World Bank Warns of Rising Poverty in Pakistan

News Desk
3 Min Read

Islamabad( The COW News Digital) Poverty levels in Pakistan have reached alarming heights over the past three years, according to a new report issued by the World Bank. The report revealed that Pakistan’s national poverty rate, which had been steadily declining for two decades, has now climbed back to 25.3 percent in the current fiscal year.

According to the World Bank, poverty in Pakistan fell from 64.3 percent in 2001–02 to just 18.3 percent by 2022–23, thanks to steady economic growth and improved income opportunities. However, this downward trend reversed in 2020, largely due to economic shocks, leading to a significant rise over the last three years. The poverty rate climbed to 24.8 percent in 2023–24 and now stands at 25.3 percent in 2024–25.

The report highlights that between 2001 and 2015, poverty fell by an average of three percent annually, but between 2015 and 2018, the reduction slowed to one percent per year. Since 2022, however, the rate has been increasing again, reflecting the combined impact of economic instability, high inflation, climate disasters, and slow job creation.

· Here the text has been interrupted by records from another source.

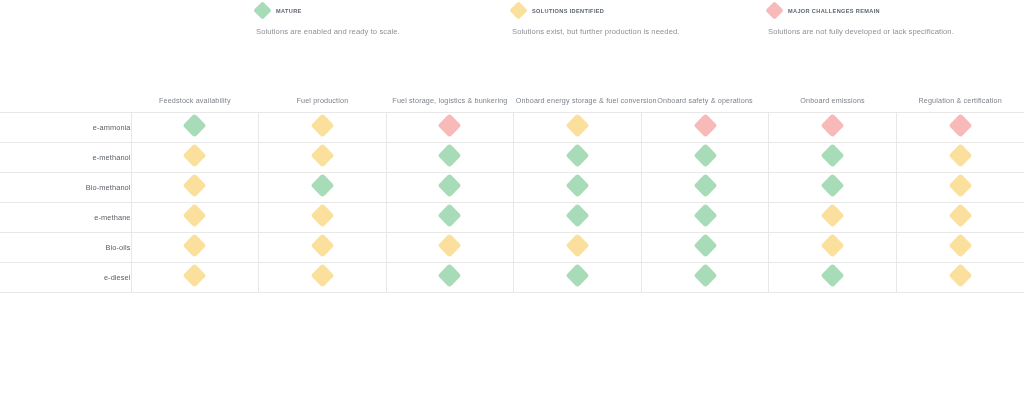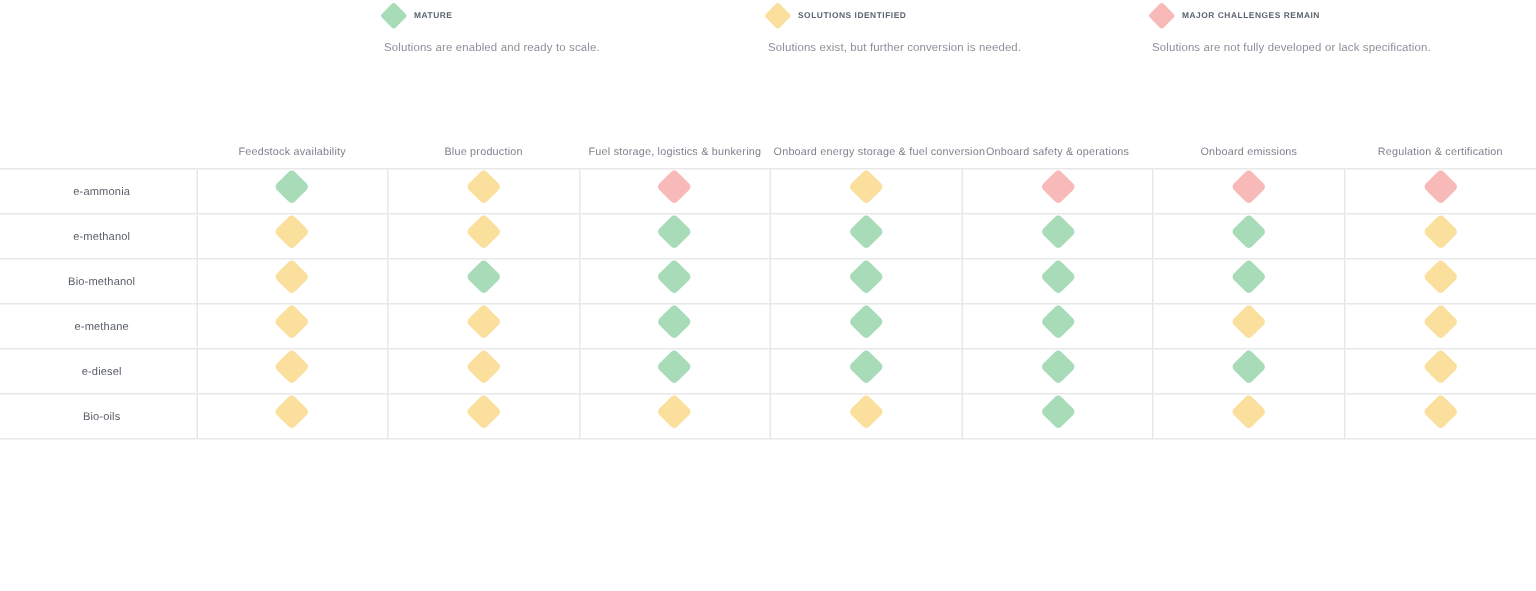--- a/index.html
+++ b/index.html
@@ -141,7 +141,7 @@
         <span class="legend-swatch d-partial" style="background: rgb(250, 224, 156);"></span>
         <span class="legend-label">SOLUTIONS IDENTIFIED</span>
       </div>
-      <div class="legend-desc">Solutions exist, but further conversion is needed.</div>
+      <div class="legend-desc">Solutions exist, but further production is needed.</div>
     </div>
 
     <div class="legend-col">

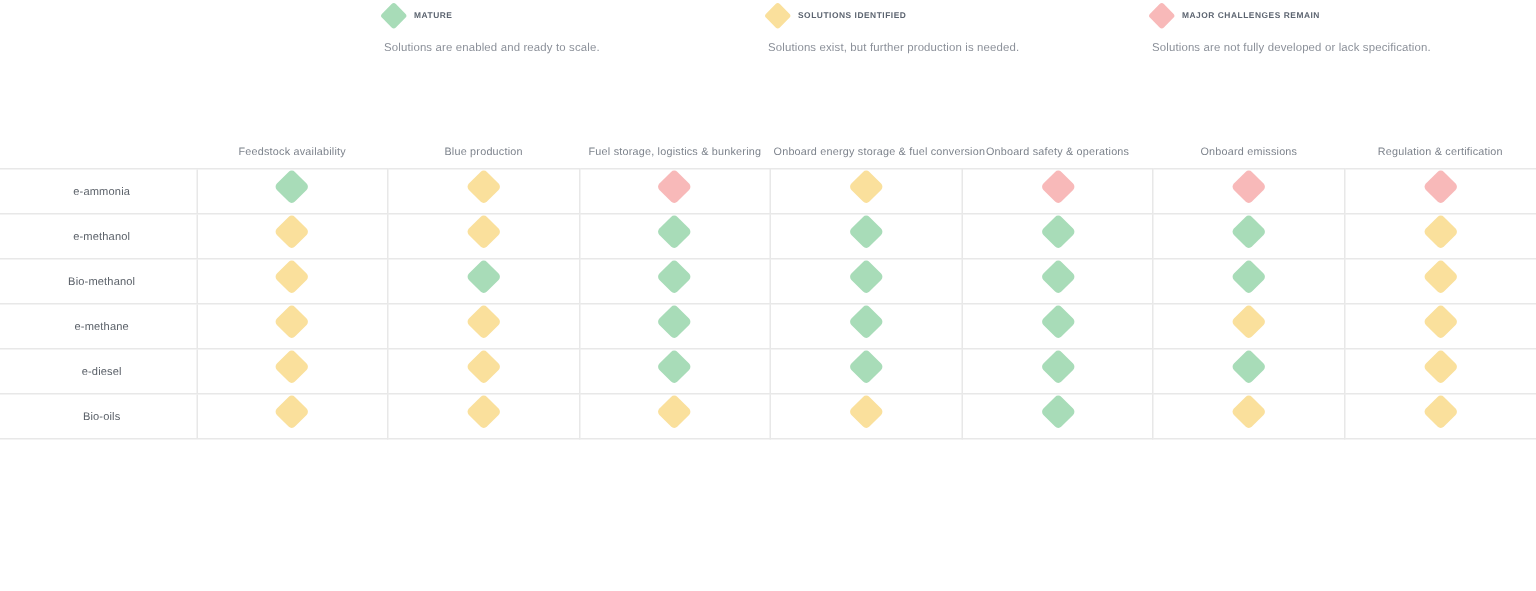--- a/index.html
+++ b/index.html
@@ -170,7 +170,7 @@
         <tr id="matrix-head-row">
           <th class="rowlab-head"></th>
         <th>Feedstock availability</th>
-            <th>Blue production</th>
+            <th>Fuel production</th>
             <th>Fuel storage, logistics &amp; bunkering</th>
             <th>Onboard energy storage &amp; fuel conversion</th>
             <th>Onboard safety &amp; operations</th>

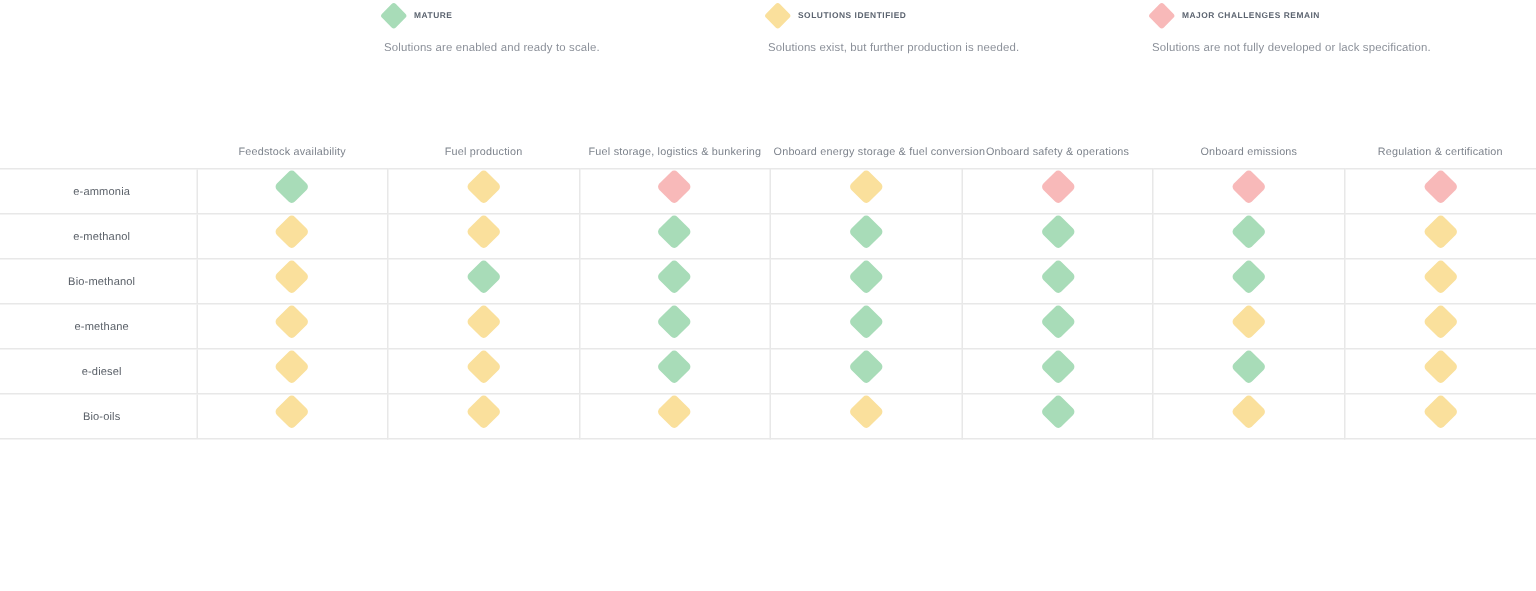--- a/index.html
+++ b/index.html
@@ -95,7 +95,7 @@
     padding: 0;
   }
   tbody td.rowlab {
-    text-align: center;
+    text-align: right;
     padding-left: 5px;
     font-size: 7.4px;
     color: #5a6068;

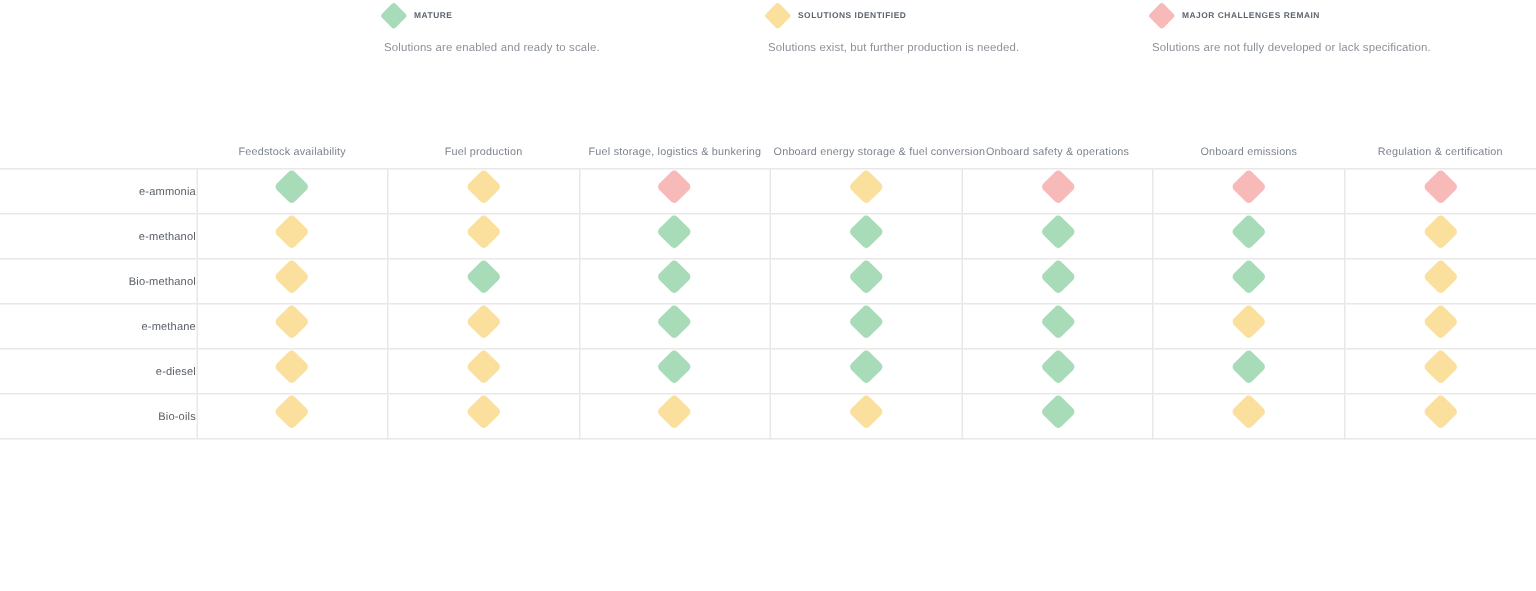--- a/index.html
+++ b/index.html
@@ -220,6 +220,16 @@
             <td class="cell last"><span class="diamond d-partial" style="background: rgb(250, 224, 156);"></span></td>
           </tr>
           <tr>
+            <td class="rowlab">Bio-oils</td>
+            <td class="cell"><span class="diamond d-partial" style="background: rgb(250, 224, 156);"></span></td>
+            <td class="cell"><span class="diamond d-partial" style="background: rgb(250, 224, 156);"></span></td>
+            <td class="cell"><span class="diamond d-partial" style="background: rgb(250, 224, 156);"></span></td>
+            <td class="cell"><span class="diamond d-partial" style="background: rgb(250, 224, 156);"></span></td>
+            <td class="cell"><span class="diamond d-mature" style="background: rgb(168, 220, 184);"></span></td>
+            <td class="cell"><span class="diamond d-partial" style="background: rgb(250, 224, 156);"></span></td>
+            <td class="cell last"><span class="diamond d-partial" style="background: rgb(250, 224, 156);"></span></td>
+          </tr>
+          <tr>
             <td class="rowlab">e-diesel</td>
             <td class="cell"><span class="diamond d-partial" style="background: rgb(250, 224, 156);"></span></td>
             <td class="cell"><span class="diamond d-partial" style="background: rgb(250, 224, 156);"></span></td>
@@ -227,16 +237,6 @@
             <td class="cell"><span class="diamond d-mature" style="background: rgb(168, 220, 184);"></span></td>
             <td class="cell"><span class="diamond d-mature" style="background: rgb(168, 220, 184);"></span></td>
             <td class="cell"><span class="diamond d-mature" style="background: rgb(168, 220, 184);"></span></td>
-            <td class="cell last"><span class="diamond d-partial" style="background: rgb(250, 224, 156);"></span></td>
-          </tr>
-          <tr>
-            <td class="rowlab">Bio-oils</td>
-            <td class="cell"><span class="diamond d-partial" style="background: rgb(250, 224, 156);"></span></td>
-            <td class="cell"><span class="diamond d-partial" style="background: rgb(250, 224, 156);"></span></td>
-            <td class="cell"><span class="diamond d-partial" style="background: rgb(250, 224, 156);"></span></td>
-            <td class="cell"><span class="diamond d-partial" style="background: rgb(250, 224, 156);"></span></td>
-            <td class="cell"><span class="diamond d-mature" style="background: rgb(168, 220, 184);"></span></td>
-            <td class="cell"><span class="diamond d-partial" style="background: rgb(250, 224, 156);"></span></td>
             <td class="cell last"><span class="diamond d-partial" style="background: rgb(250, 224, 156);"></span></td>
           </tr>
         </tbody>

The World Bank report also emphasized that 95 percent of Pakistan’s labor force is employed in the informal sector, while 85 percent work in low-income occupations. Urbanization has been rising, with 60 to 80 percent of the population estimated to be living in urban areas — though official statistics put this number at 39 percent.

The findings stress that poverty reduction between 2001 and 2021 was driven primarily by non-agricultural wage income, as many rural households shifted from farming to low-skilled service jobs. However, the slow pace of structural economic transformation has restricted productivity growth, limiting household income gains. Women and youth remain largely excluded from the labor force, further slowing progress.

In response, Pakistan’s Ministry of Finance acknowledged that poverty has been under pressure due to COVID-19, devastating floods, and macroeconomic challenges that have affected many developing countries. The government pointed to measures such as expanding the Benazir Income Support Programme (BISP), launching emergency cash transfers, and supporting small businesses and agriculture to cushion the poor.

The Ministry also clarified that the World Bank’s higher poverty estimates partly reflect changes in global poverty measurement methods rather than a sudden surge in domestic poverty. It stressed that national poverty lines remain the most relevant benchmark for policy planning.